**TASK PROMPT**
A single number is the required answer: the count of lines in the listing below that hold the string "section".

**DATA SUPPLIED**
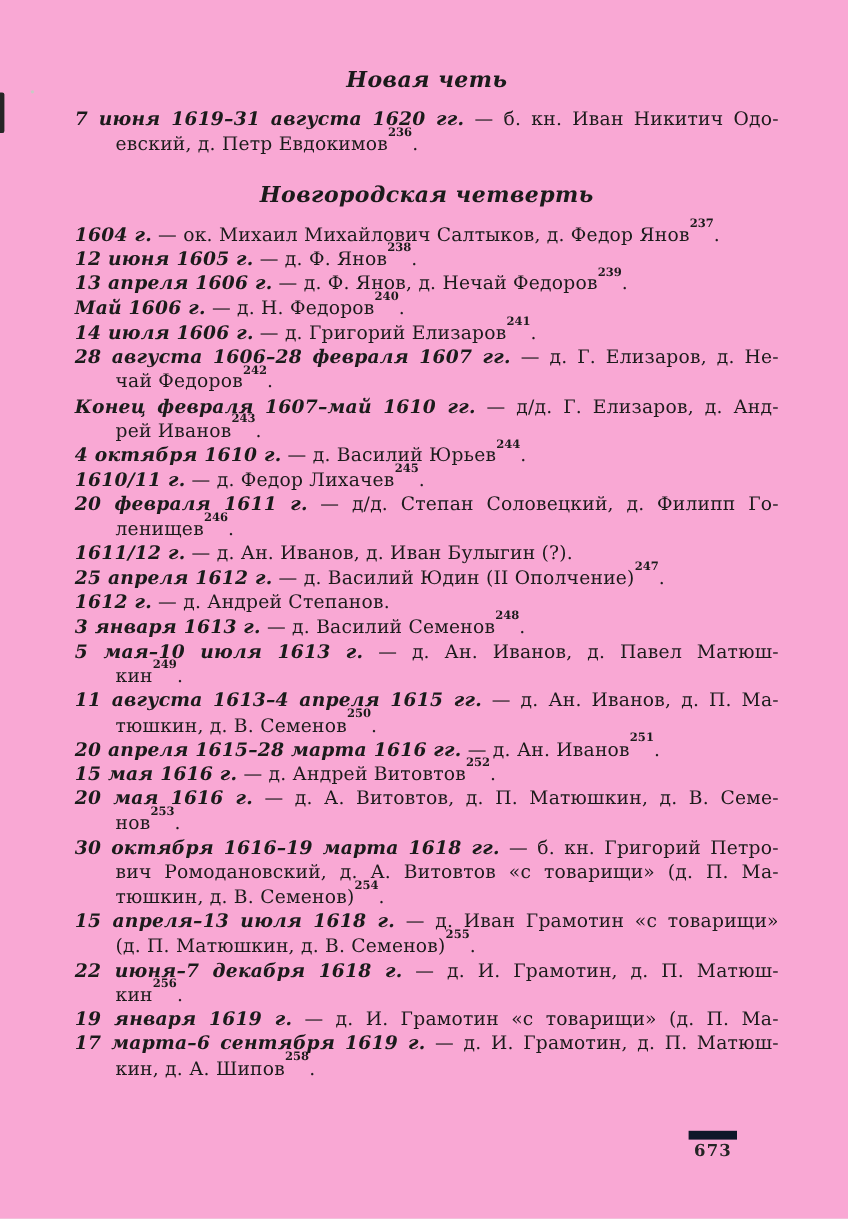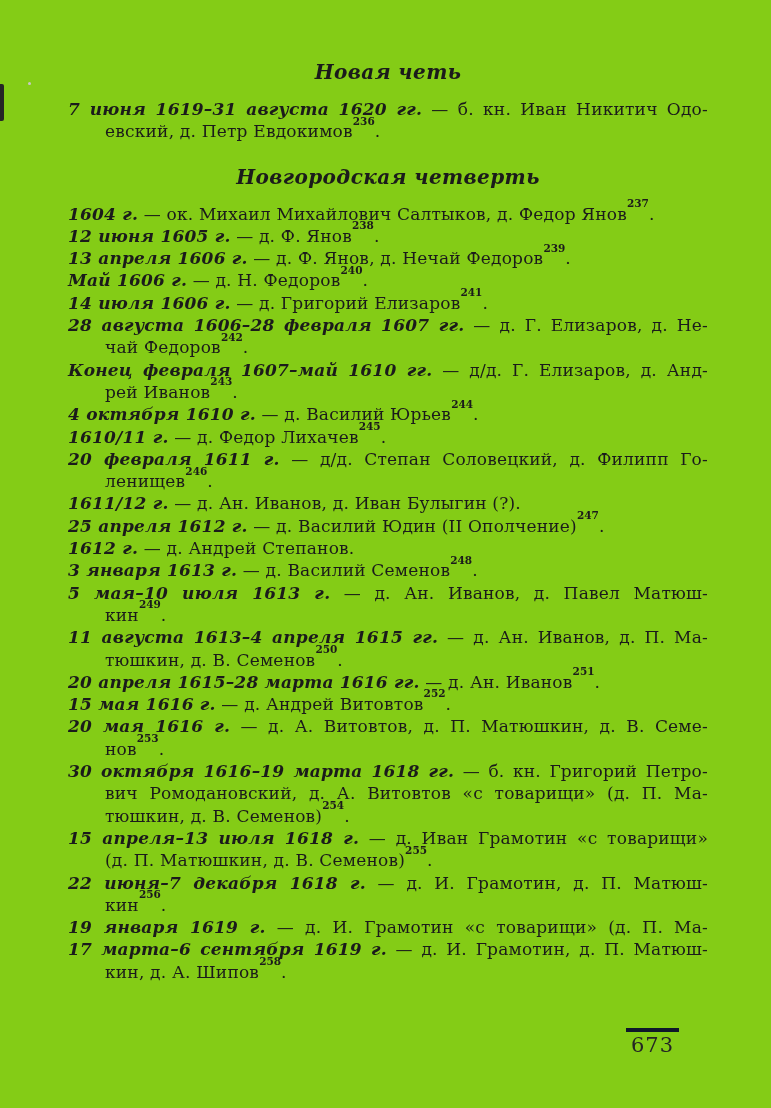--- a/index.html
+++ b/index.html
@@ -1,20 +1,20 @@
 <!DOCTYPE html>
 <html><head>
 <meta charset="utf-8">
 <style>
   html,body { margin:0; padding:0; background:#e9e9e7; }
   .sheet {
     position:relative;
     width:771px; height:1108px;
     margin:0 auto;
-    background:#84cc16;
+    background:#f9a8d4;
     font-family:"DejaVu Serif","Liberation Serif",serif;
     color:#1b1b1b;
     overflow:hidden;
   }
   .column {
     position:absolute;
     left:68px; top:60px; width:640px;
   }
   .section + .section { margin-top:22px; }
   .section-title {
@@ -42,25 +42,26 @@
     position:relative;
     top:-6px;
     font-weight:bold;
   }
   .pagenum {
     position:absolute;
     left:626px; top:1028px;
   }
   .pagenum .num {
     display:inline-block;
-    border-top:4px solid #0f172a;
+    border-top:8px solid #0f172a;
     padding:1px 5px 0 5px;
-    font-size:21px;
+    font-size:15px;
     letter-spacing:1px;
     color:#242424;
+    font-weight:bold;
   }
   .scan-bar {
     position:absolute;
     left:0; top:84px;
     width:4px; height:37px;
     background:#262626;
     border-radius:0 2px 2px 0;
     filter:blur(0.4px);
   }
   .speck {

**RESULT OF THIS EXERCISE**
2